With a 17% share of vehicle sales in the United States, you’d think consumers would be lining up for the GM Credit Card. The bonus scheme is attractive, with the ability to redeem unlimited points, a 7X bonus structure for GM purchases, and 15,000 bonus points just for getting the card.
Three years after the WSJ reported that Goldman Sachs paid $2.5 billion to take over Capital One’s decade-old co-brand partnership, beating Barclay card at the bidding table, the co-branded credit card portfolio is searching for a new partner. In a November 7, 2023 WSJ article, Goldman is now hawking the GM Cobranded contract. The Goldman Apple Card has been rumored to be on the block for months, where the WSJ reported that “Goldman Is Looking for a Way Out of Its Partnership With Apple.”
Exiting Credit Cards is Not as Easy as Exiting a Loan Business
Goldman’s first retreat from consumer credit was when they shed the GreenSky buy now, pay later business. When Goldman was trying to make their mark in retail banking, the firm made an all-stock purchase of lender GreenSky on September 15, 2021. According to Yahoo Finance, two years later, Goldman “reached an agreement to sell lender GreenSky to a consortium led by investment firm Sixth Street Partners.” The Financial Times pegged Goldman’s sale price at $500 million, “about a quarter of the price the Wall Street bank paid for the online lender in 2022.”
It will be interesting to see where the GM relationship ends up, and it will likely set the tone for Goldman’s third retreat, the Apple card. Pricing for cards will be trickier than pricing for loan sales, especially BNPL loans. And finding the right buyer, suitable for a relationship with Apple, requires a lender with high aspirations and the ability to address a large market.
In valuing the portfolios, loans have fixed risk, which comes in at a high point when loans originate and diminishes over time as the loan pays down. In revolving credit, you not only deal with the current standing balance but also the contingent liability from open credit lines.
Don’t forget that the contingent liability comes from Goldman Sach underwriting standards, which Barrons reported as having lost $3 billion in less than three years as it “pushed into consumer and transaction banking.”
The GM Card, Who Wants it?
Plenty of lenders will want the multimillion account relationship. Still, about a dozen credit card issuers can assimilate the volume, handle the throughput, and effectively manage the cardholder relationships. Goldman will likely need to belly up with a portfolio discount or a risk-share agreement.
American Express has been placed as a likely buyer for the Apple card, but the issuer/network is hitting on all cylinders (tacky automobile metaphor); with stunning earnings and continued growth, it would seem that the GM card would be of little interest on a par-valued deal.
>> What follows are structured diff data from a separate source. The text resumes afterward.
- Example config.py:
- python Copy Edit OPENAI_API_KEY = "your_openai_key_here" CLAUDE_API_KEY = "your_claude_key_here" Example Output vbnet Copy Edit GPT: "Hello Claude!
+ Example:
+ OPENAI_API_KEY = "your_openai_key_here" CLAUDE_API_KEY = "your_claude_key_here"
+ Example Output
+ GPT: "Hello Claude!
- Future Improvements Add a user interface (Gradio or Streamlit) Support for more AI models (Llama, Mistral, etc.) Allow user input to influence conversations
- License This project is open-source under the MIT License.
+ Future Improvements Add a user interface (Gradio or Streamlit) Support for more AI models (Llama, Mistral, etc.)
Chase is already in almost one out of every two households and mastered the co-brand business decades ago. With Amazon, Marriott, United Airlines, and many others, it does not need to pick up GM unless it comes in at a fire sale price.
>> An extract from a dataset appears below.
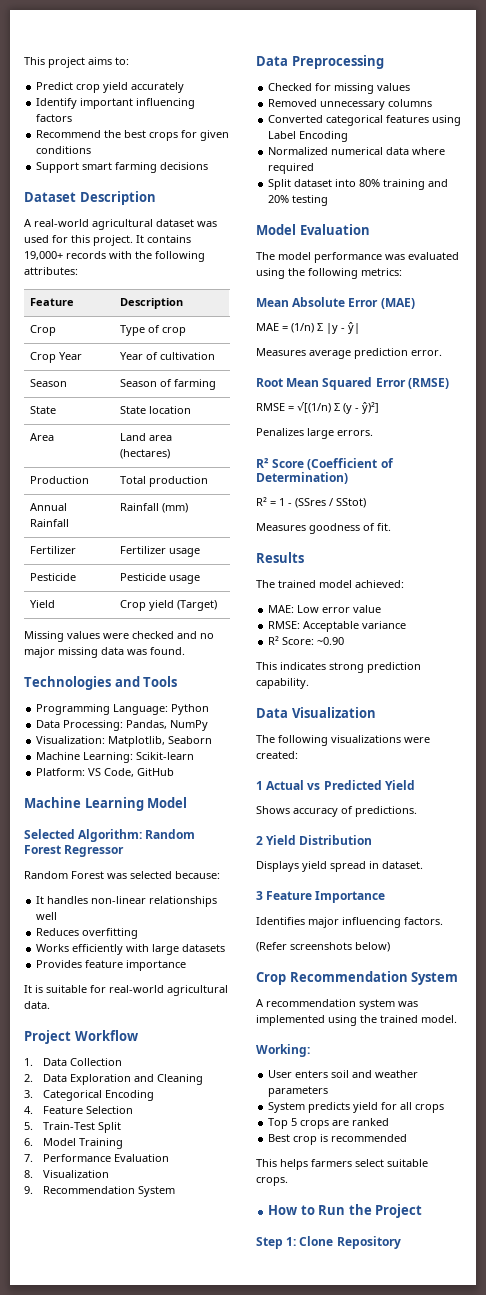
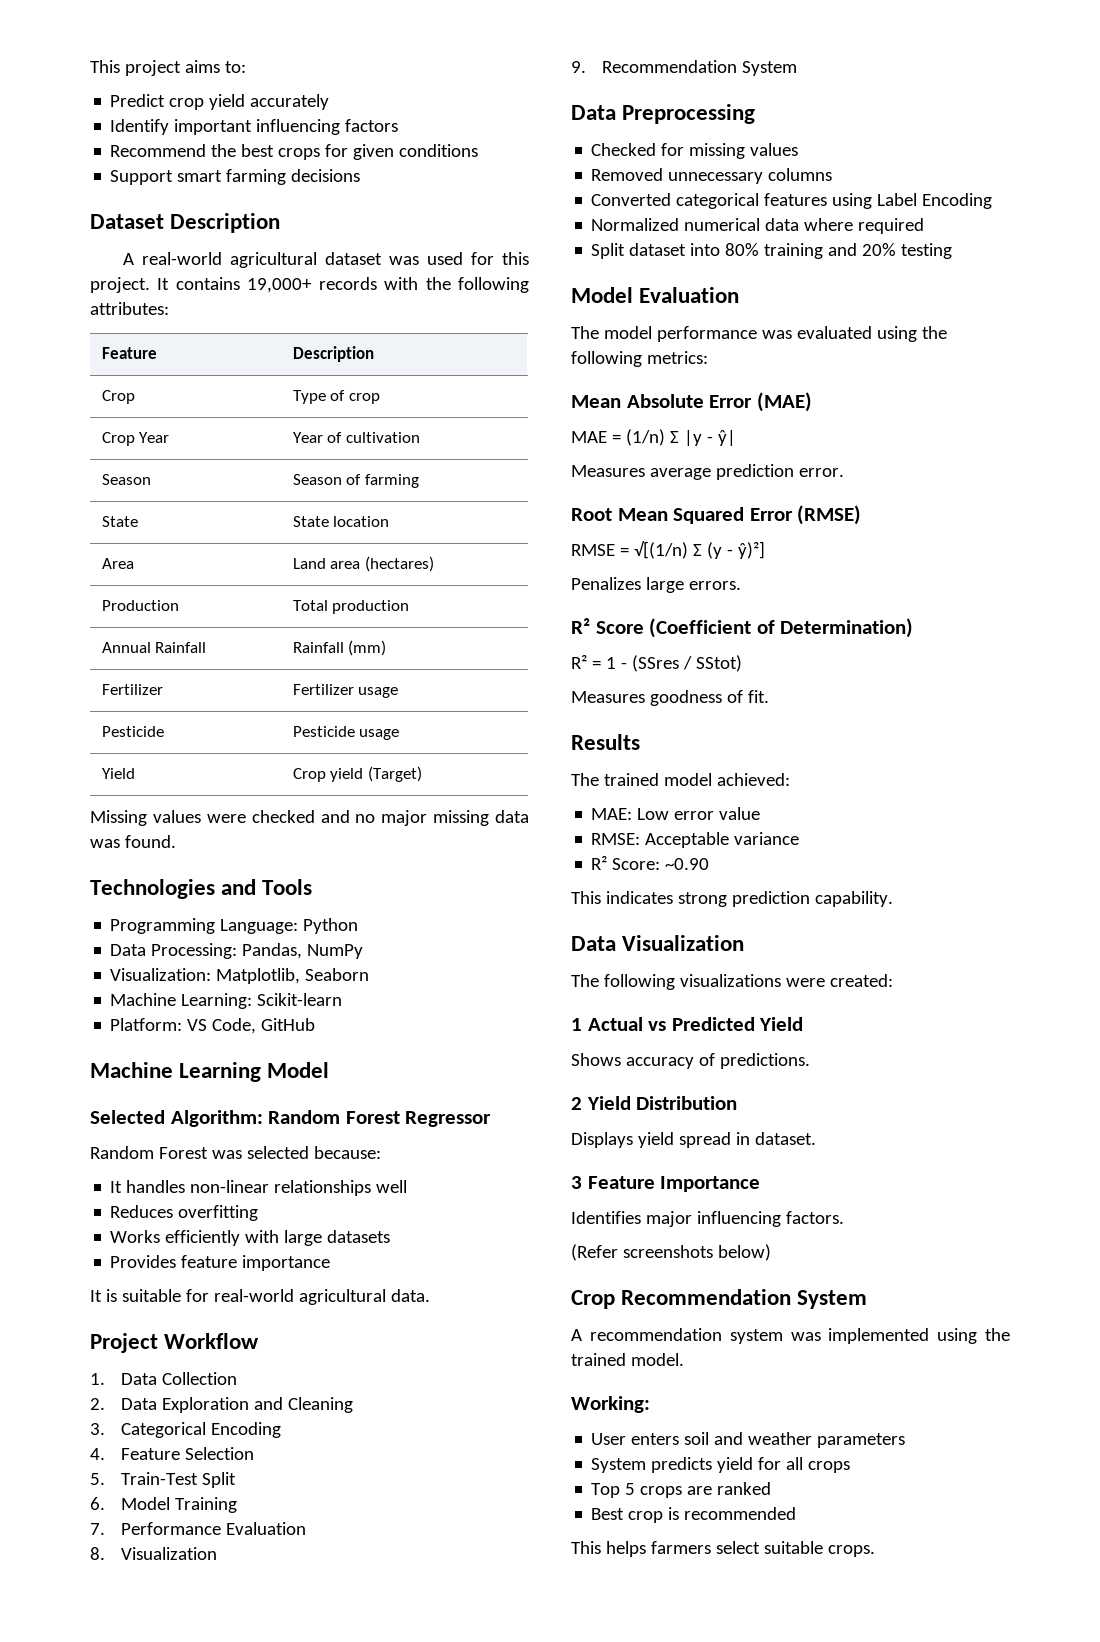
- How to Run the Project
- Step 1: Clone Repository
Barclays would be a potential option, and it might be self-fulfilling to pick up a contract they lost from the Goldman bidding. Again, it would require a steep discount. Citi targets iconic companies like Home Depot, Best Buy, and the like and could handle the volume. Still, the business is sailing along with strong operating results, and who needs someone else’s underwriting? Bank of America could handle the volume, but their Q3 results brought in 1.1 million new credit card accounts, so do they really need it? Wells Fargo has grown fast with cards with long introductory rates and increased rewards.
The list continues. Capital One had the GM card for a decade, and they knew the ins and outs of cobranded credit cards long before they picked up the Walmart relationship from Synchrony. TD Bank, another top card issuer, is testing an attractive alternative fee-based card, and though it also offers co-brand cards, it might not incline either GM or Apple.
So, What Next?
The most critical issue is who takes over the GM and Apple cards. Will the buyer require Goldman to press down credit lines to better align with risk? How will either portfolio perform in a high-interest, inflationary cycle? To what extent will Goldman Sachs take a haircut on the credit card portfolios?
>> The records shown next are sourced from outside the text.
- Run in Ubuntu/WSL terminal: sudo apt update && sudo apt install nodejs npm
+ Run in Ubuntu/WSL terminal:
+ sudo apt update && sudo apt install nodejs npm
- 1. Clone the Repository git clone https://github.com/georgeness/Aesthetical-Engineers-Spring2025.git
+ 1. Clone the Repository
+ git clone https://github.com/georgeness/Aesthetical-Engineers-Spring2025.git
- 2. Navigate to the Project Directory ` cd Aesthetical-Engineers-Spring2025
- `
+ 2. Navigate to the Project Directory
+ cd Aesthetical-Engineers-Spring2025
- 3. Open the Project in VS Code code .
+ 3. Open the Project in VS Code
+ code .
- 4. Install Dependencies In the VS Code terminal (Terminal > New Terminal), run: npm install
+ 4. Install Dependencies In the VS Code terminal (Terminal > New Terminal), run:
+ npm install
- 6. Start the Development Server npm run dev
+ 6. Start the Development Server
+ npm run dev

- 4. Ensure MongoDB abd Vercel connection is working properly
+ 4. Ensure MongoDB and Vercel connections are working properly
We do not expect either sale to happen before year-end, though if it does, expect pricing to be punished to Goldman. But the learning lesson here is that no matter how much capital a business has, you can’t jump into the ring in credit cards and expect well-established issuers to welcome you to the world of consumer credit. Credit cards… it is a tough world out there, for lenders too.
Overview by Brian Riley, Director of Credit /Co-Head of Payments at Javelin Strategy & Research.